Kendisi oradaki insanlar tarafından sevilip sayılıyordu. Onlara iyi bir örnek olmalıydı. Gündüz çalıştı, akşam ders verdi… Başkasına el açmadı…

Kesinlikle bu vizyon küçük ya da büyük toplumlara yön verenlerin temel şiarı olmalıdır… Bu vizyon başkaları karşısında boyun bükmemenin temelidir.
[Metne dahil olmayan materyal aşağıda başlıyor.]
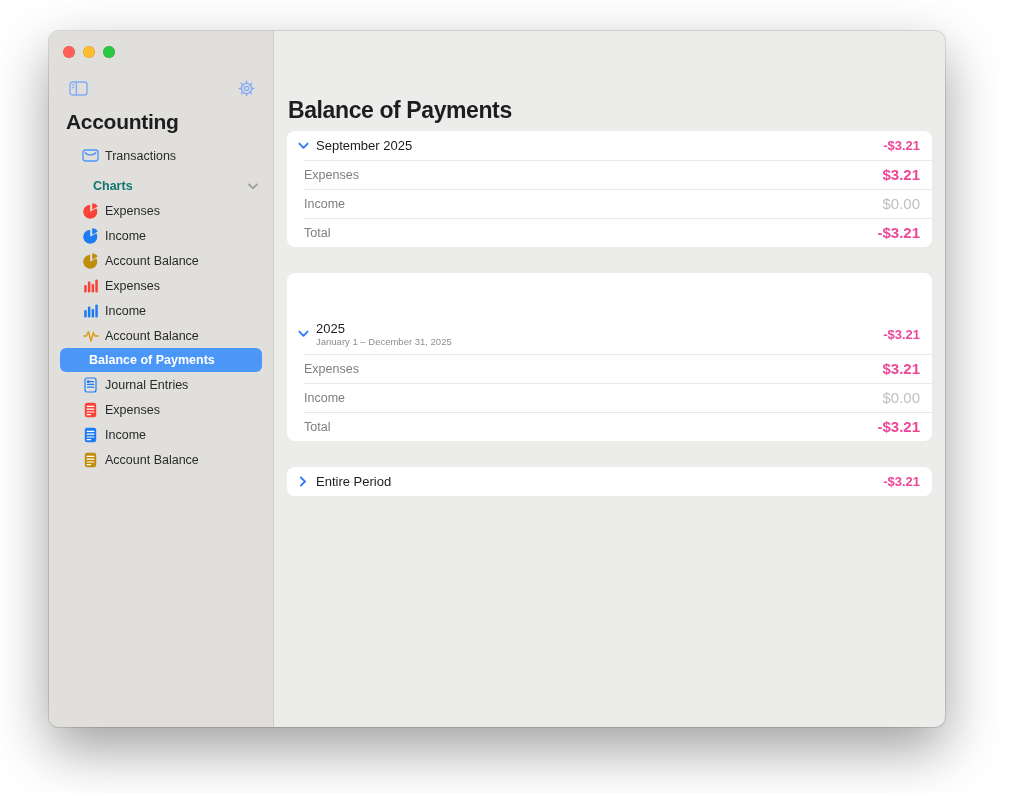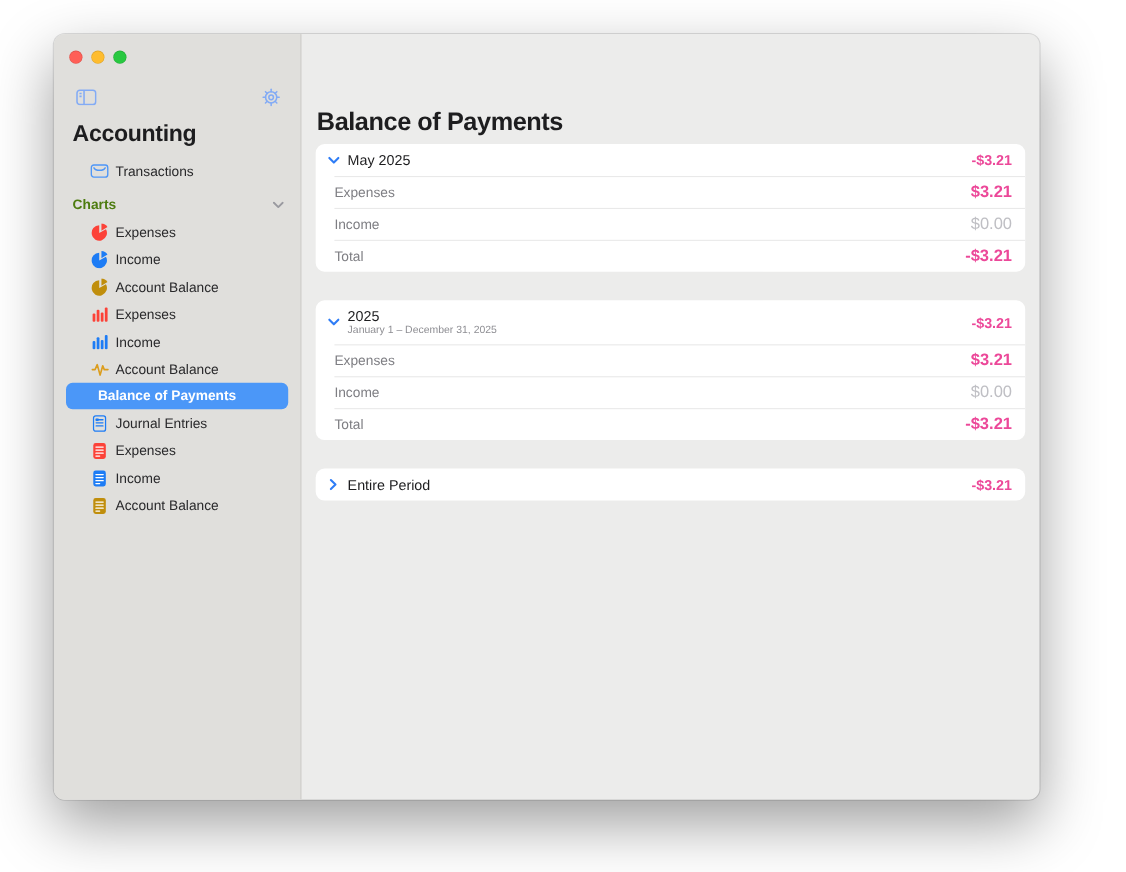--- a/index.html
+++ b/index.html
@@ -287,7 +287,7 @@
               <path d="M1.4 1.6 L5.5 5.8 L9.6 1.6" fill="none" stroke-width="1.9" stroke-linecap="round" stroke-linejoin="round" stroke="#2F7DF6"></path>
             </svg>
         </span>
-        <span class="hdr-text hdr-title">May 2025</span>
+        <span class="hdr-text hdr-title">September 2025</span>
         <span class="hdr-value" data-color="red">-$3.21</span>
       </div>
       <div class="card-row">

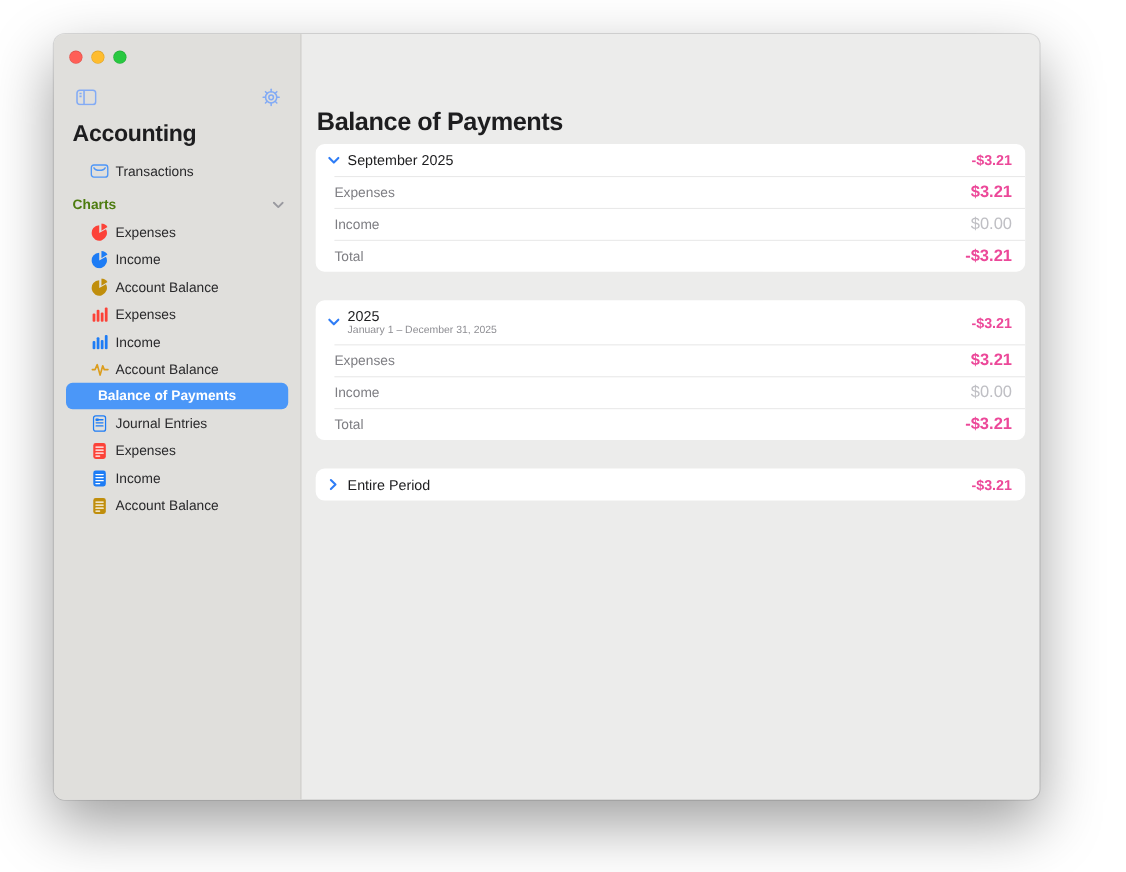--- a/index.html
+++ b/index.html
@@ -38,7 +38,7 @@
   .side-item .icn { width:17px; display:flex; justify-content:center; margin-right:6px; }
   .section-head { display:flex; align-items:center; justify-content:space-between;
     height:25px; margin-top:5px; padding:0 15px 0 17px;
-    font-size:12.5px; font-weight:600; color:#4d7c0f; }
+    font-size:12.5px; font-weight:600; color:#0f766e;margin-left:27px; }
 
   .side-item.selected {
     margin:0 11px; height:24px; padding-left:29px;

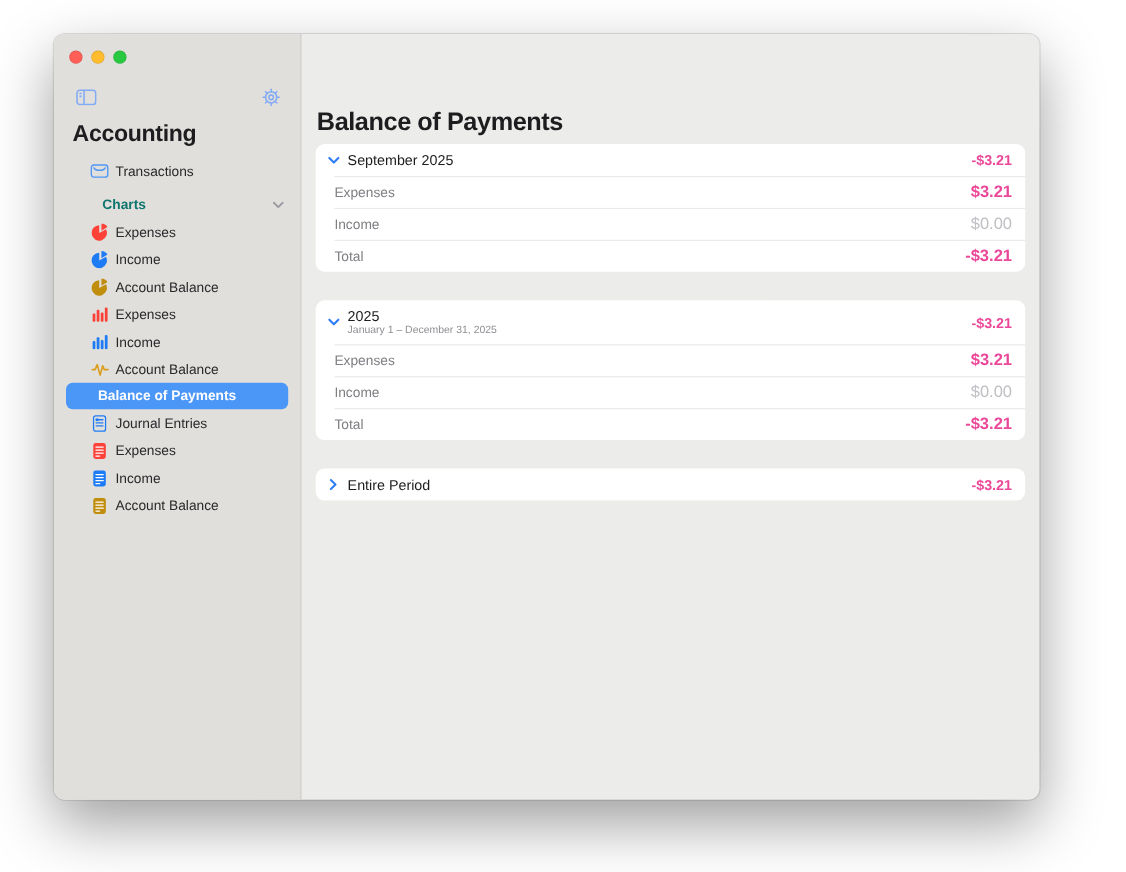--- a/index.html
+++ b/index.html
@@ -55,7 +55,7 @@
   .card + .card { margin-top:26px; }
 
   .card-header { display:flex; align-items:center; padding:0 12px 0 10px; height:29px; }
-  .card-header.tall { height:40px; }
+  .card-header.tall { height:40px;margin-top:41px; }
   .chev { width:12px; display:flex; justify-content:center; }
   .hdr-text { margin-left:7px; }
   .hdr-title { font-size:13px; color:#1d1d1f; line-height:15px; }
Kendi geleceğini, sadece kendinin yönlendirebileceğidir.

Bugün finans programlarında tartışanlar var… 

“Devalüasyon olur mu?..”

El insaf be arkadaşım 1 dolar 6,95 TL olmuş… Sadece son üç ayda yaklaşık %20 Türk Lirası değer kaybetmiş… Yıllık açıklanan enflasyonun iki katını üç ayda kaybetmiş… 

Devalüasyon daha nasıl olabilir ki?.. Bunun neyini tartışıyorsunuz…

Alınacak Korona önlemleri için para basılması da bunun başka bir göstergesi değil mi?.. 

Para basmak TL’nin değerini daha da düşürmez mi?.. Altın, petrol, gümüş, elmas neden pahalıdır?.. 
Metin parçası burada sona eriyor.